§ **ABOUT THIS TASK**
Without including any picture, transcribe the entries below word for word.

Segment Start: ENTRIES SUPPLIED

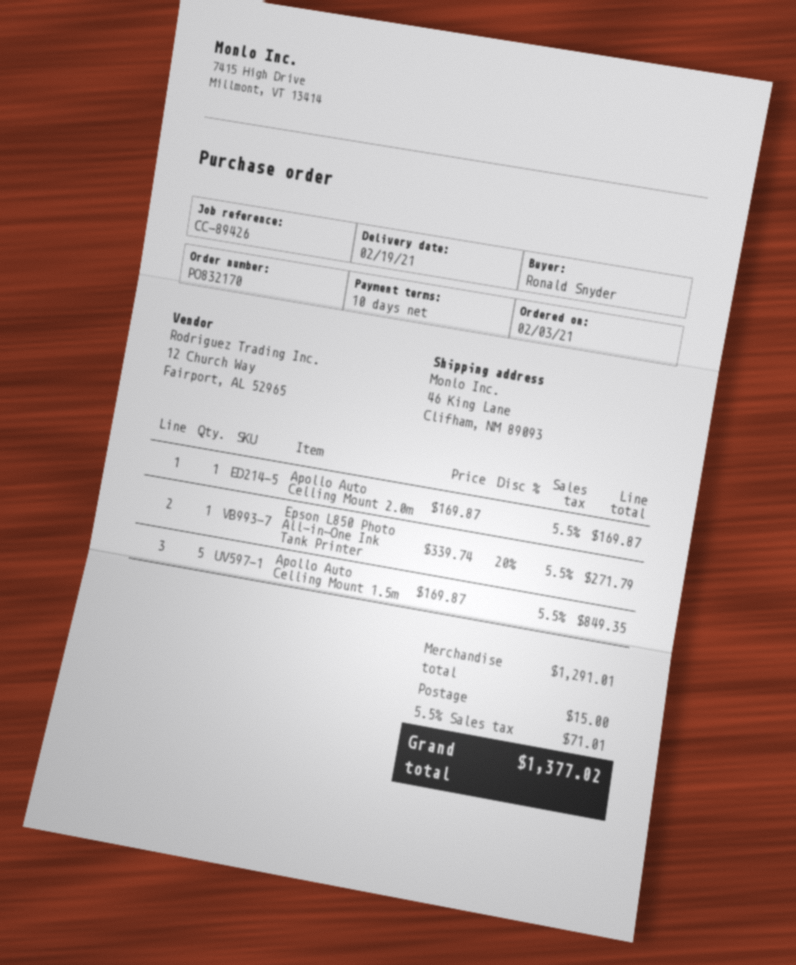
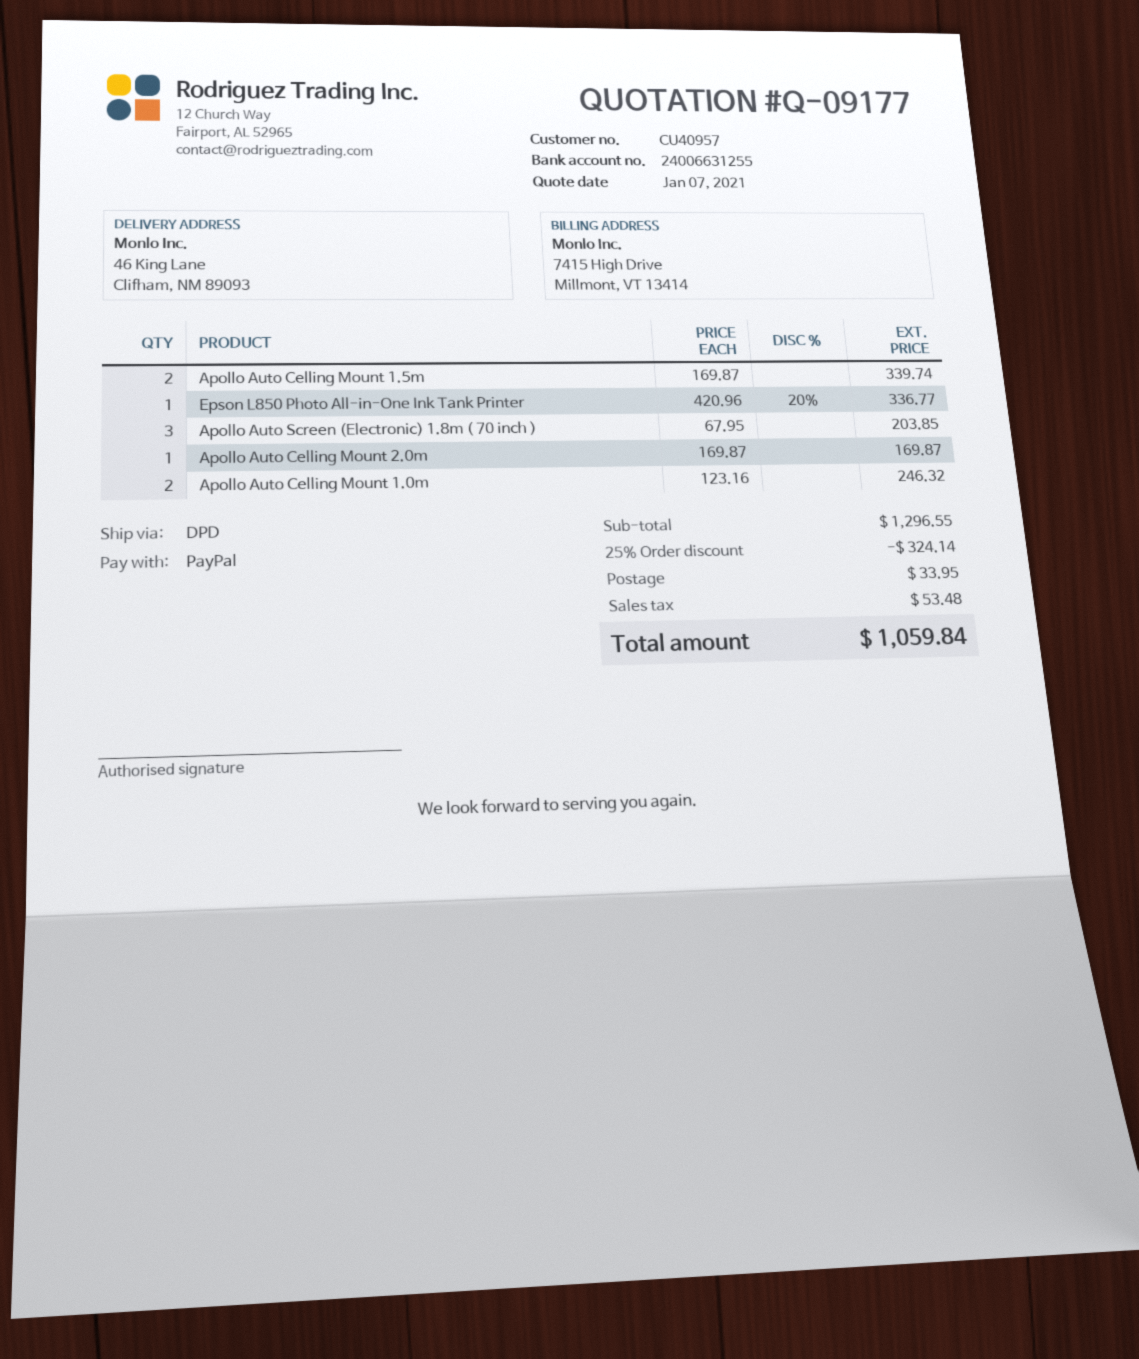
Epson L850 Photo All-in-One Ink Tank Printer: 1 x 339.74 - 20% = 271.79 -> 1 x 420.96 - 20% = 336.77
Apollo Auto Celling Mount 1.5m: 5 x 169.87 = 849.35 -> 2 x 169.87 = 339.74
Apollo Auto Screen (Electronic) 1.8m ( 70 inch ): none -> 3 x 67.95 = 203.85
Apollo Auto Celling Mount 1.0m: none -> 2 x 123.16 = 246.32
subtotal: 1291.01 -> 1296.55
discount: none -> 25% = 324.14
shipping: 15.00 -> 33.95
tax: 71.01 -> 53.48
total: 1377.02 -> 1059.84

Segment End: ENTRIES SUPPLIED

§ **EXERCISE RESPONSE**
Epson L850 Photo All-in-One Ink Tank Printer: 1 x 339.74 - 20% = 271.79 -> 1 x 420.96 - 20% = 336.77
Apollo Auto Celling Mount 1.5m: 5 x 169.87 = 849.35 -> 2 x 169.87 = 339.74
Apollo Auto Screen (Electronic) 1.8m ( 70 inch ): none -> 3 x 67.95 = 203.85
Apollo Auto Celling Mount 1.0m: none -> 2 x 123.16 = 246.32
subtotal: 1291.01 -> 1296.55
discount: none -> 25% = 324.14
shipping: 15.00 -> 33.95
tax: 71.01 -> 53.48
total: 1377.02 -> 1059.84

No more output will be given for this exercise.